Une étude récente révèle un paradoxe troublant dans le système de santé texan : les patients assurés paient parfois plus cher que ceux qui règlent leurs soins directement en espèces. Cette situation, qui remet en question l’efficacité de la transparence des prix hospitaliers, pourrait coûter cher aux employeurs et aux assurés.
L’analyse, menée par Santé Trilliant, s’appuie sur les données de prix publiées par 327 hôpitaux du Texas, conformément à la règle fédérale de transparence des prix hospitaliers en vigueur depuis 2021. Cette réglementation oblige les établissements à afficher leurs tarifs négociés avec les compagnies d’assurance et leurs prix au comptant pour les patients qui paient directement leurs soins.
Les résultats sont surprenants : pour quatre services courants sur cinq, les prix au comptant se sont avérés inférieurs aux tarifs négociés avec les assureurs. L’exemple le plus frappant concerne les coloscopies diagnostiques (code CPT 45378), où le prix médian au comptant s’élevait à 1 554 $ (environ 1 420 €), soit 32 % de moins que le tarif médian négocié de 2 275 $ (environ 2 080 €). Seule exception notable, les études du sommeil (code CPT 95810) affichaient un tarif négocié médian (1 473 $, environ 1 350 €) inférieur au prix au comptant médian (4 644 $, environ 4 260 €).
Ce décalage pénalise particulièrement les personnes disposant de régimes de santé à franchise élevée (HDHP). Jusqu’à ce qu’elles atteignent leur franchise annuelle, elles doivent assumer l’intégralité du coût des soins. Dans le cas d’une coloscopie, cela signifie qu’un patient assuré pourrait payer plus qu’un patient non assuré, malgré le paiement de ses primes d’assurance.
Les employeurs qui proposent des régimes de santé collectifs sont également touchés. Même après que l’assuré a atteint sa franchise, l’employeur continue de supporter le coût des tarifs négociés, qui sont souvent plus élevés que les prix au comptant. En d’autres termes, les employeurs subventionnent des coûts de santé inutiles, alors même qu’ils s’attendent à bénéficier d’un « pouvoir de négociation de groupe ».
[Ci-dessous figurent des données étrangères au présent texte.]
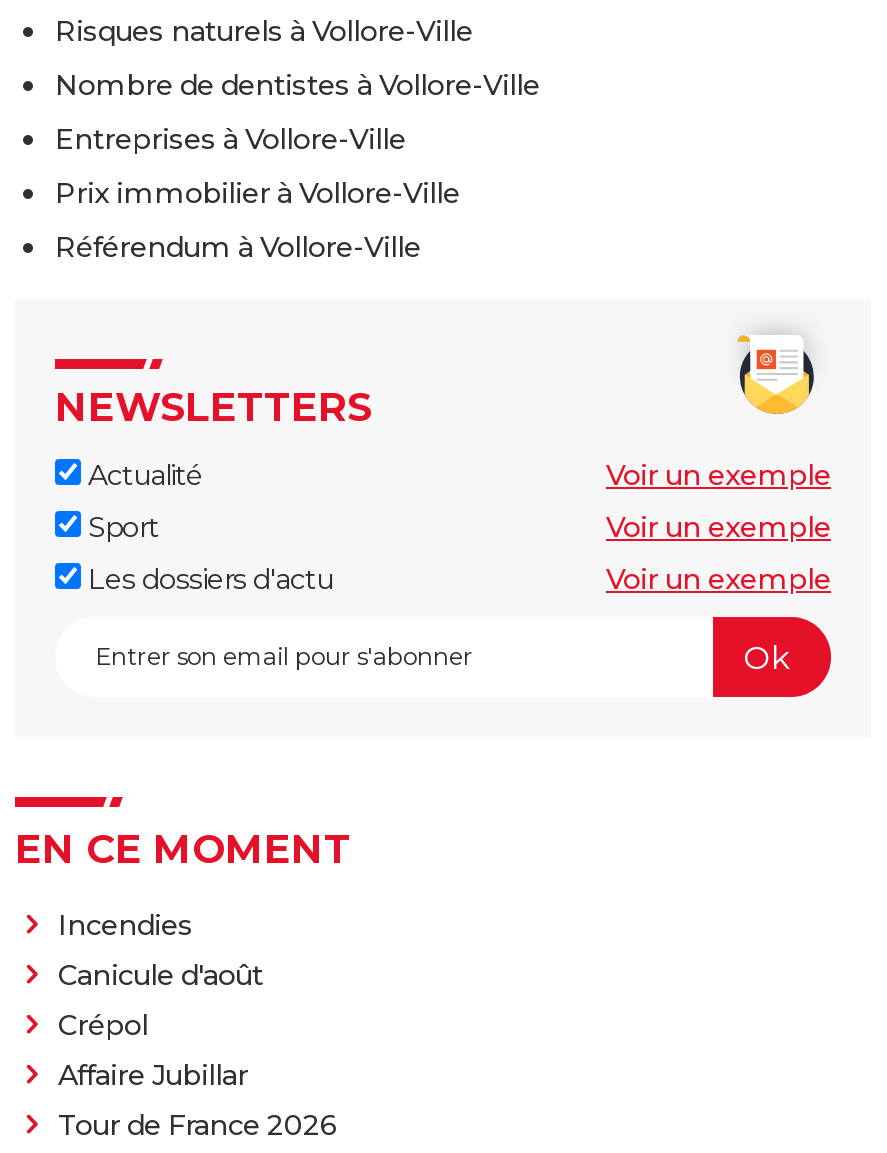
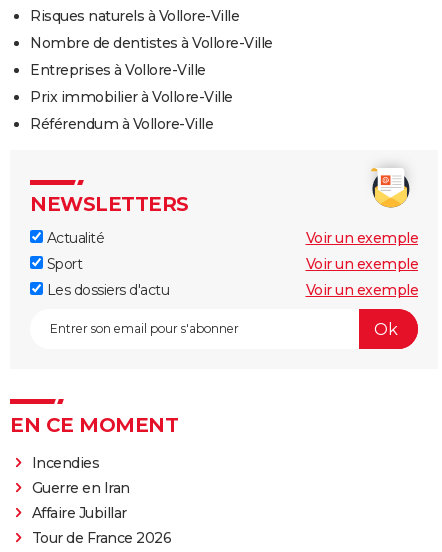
- Canicule d'août
- Crépol
+ Guerre en Iran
L’étude souligne également une forte variation des prix pour un même service au sein d’un même hôpital. Les tarifs négociés pour une coloscopie diagnostique pouvaient varier jusqu’à 24 fois d’un régime de santé à l’autre. Cette disparité remet en question la valeur réelle d’une assurance commerciale.
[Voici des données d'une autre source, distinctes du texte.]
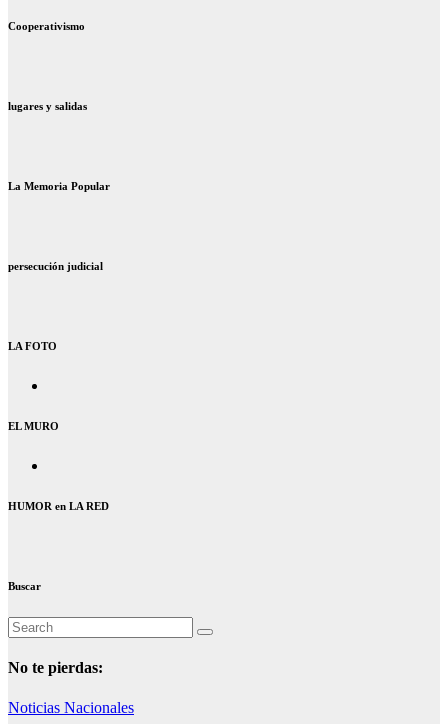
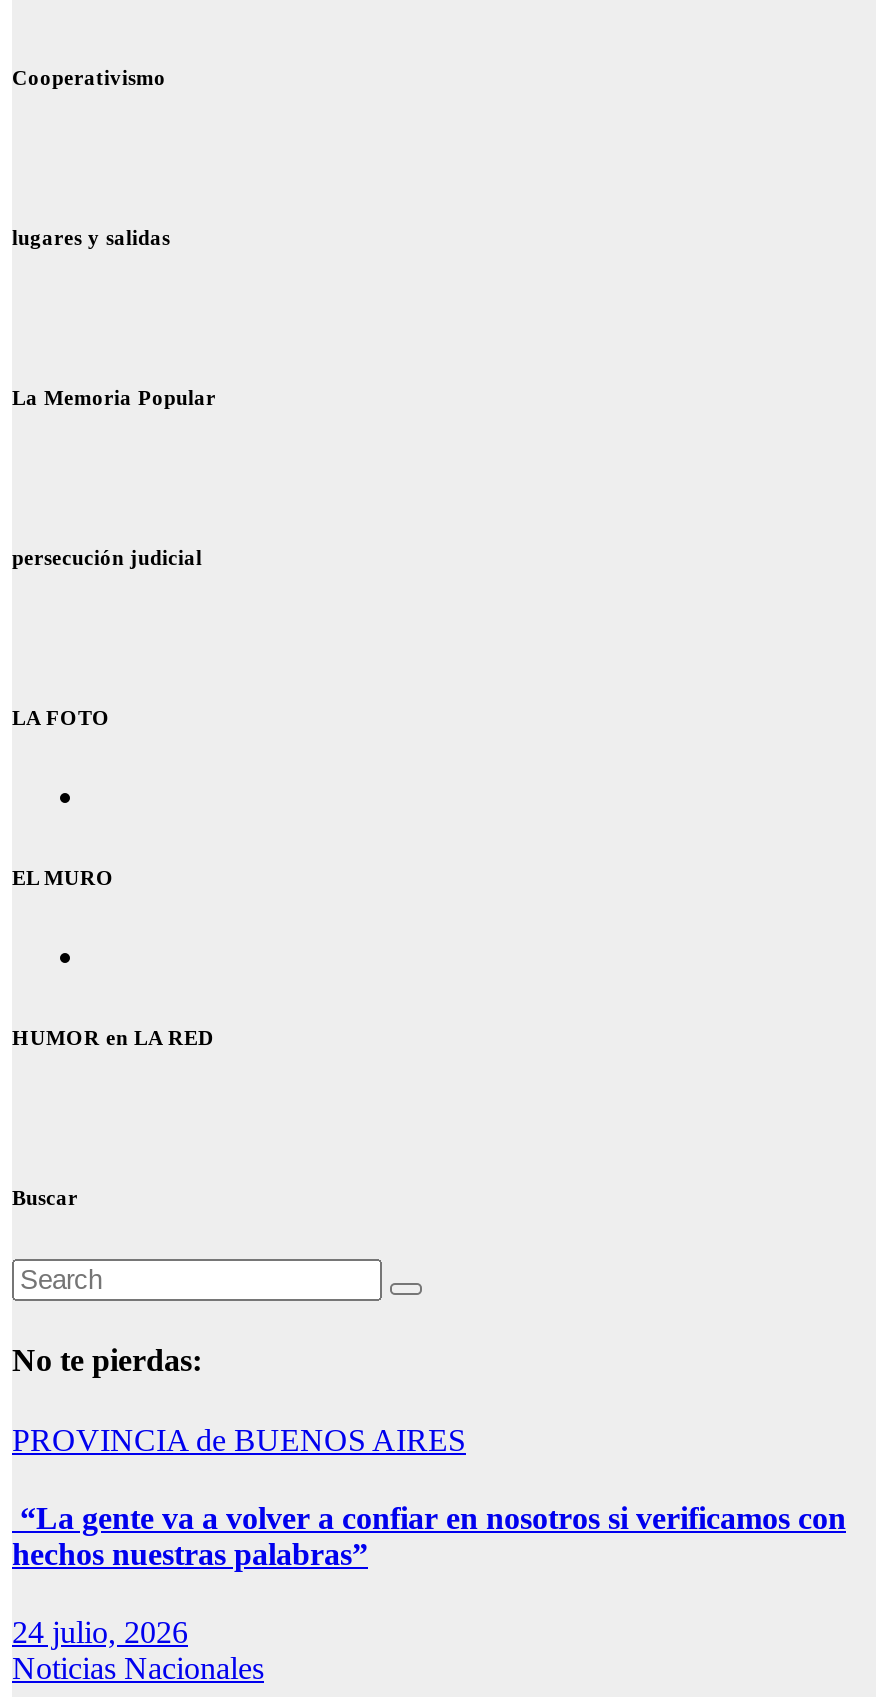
+ PROVINCIA de BUENOS AIRES
+ “La gente va a volver a confiar en nosotros si verificamos con
+ hechos nuestras palabras”
+ 24 julio, 2026
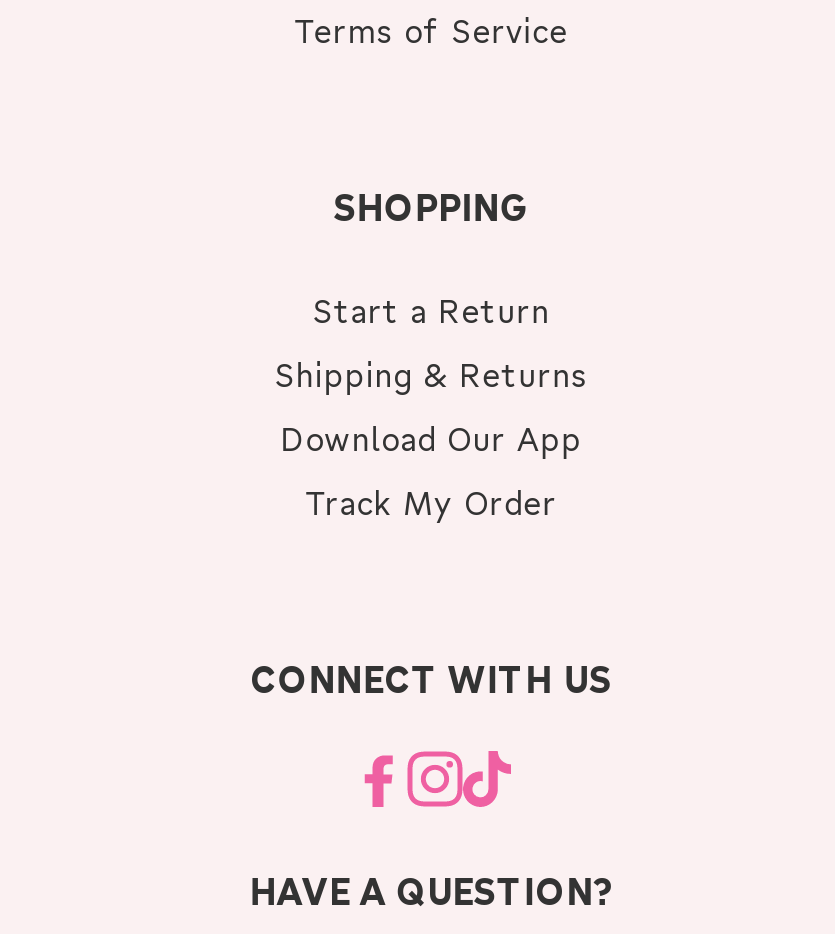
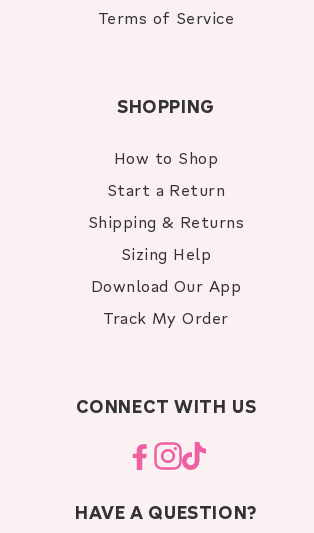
+ How to Shop

+ Sizing Help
Plusieurs facteurs expliquent cette situation. Les patients assurés sont rarement confrontés au tarif négocié dans son intégralité et ont peu d’incitation à se renseigner sur le coût total des soins. De plus, environ 50 % des admissions à l’hôpital proviennent des services d’urgence, où les hôpitaux ne peuvent pas se renseigner sur la capacité de paiement du patient en raison de la loi EMTALA. Enfin, la complexité des franchises, des quotes-parts et des montants maximums à payer rend difficile la prise de décision éclairée.
En conséquence, les hôpitaux proposent rarement des alternatives au comptant, et peu de patients les connaissent ou s’y intéressent. Pour que la transparence des prix soit réellement efficace, il est essentiel que les informations comparatives sur les prix soient accessibles aux patients et aux employeurs avant qu’ils ne choisissent un réseau de prestataires, et non après coup. À ce stade, les réglementations actuelles restent un outil théorique plutôt qu’une solution concrète pour maîtriser les coûts de santé.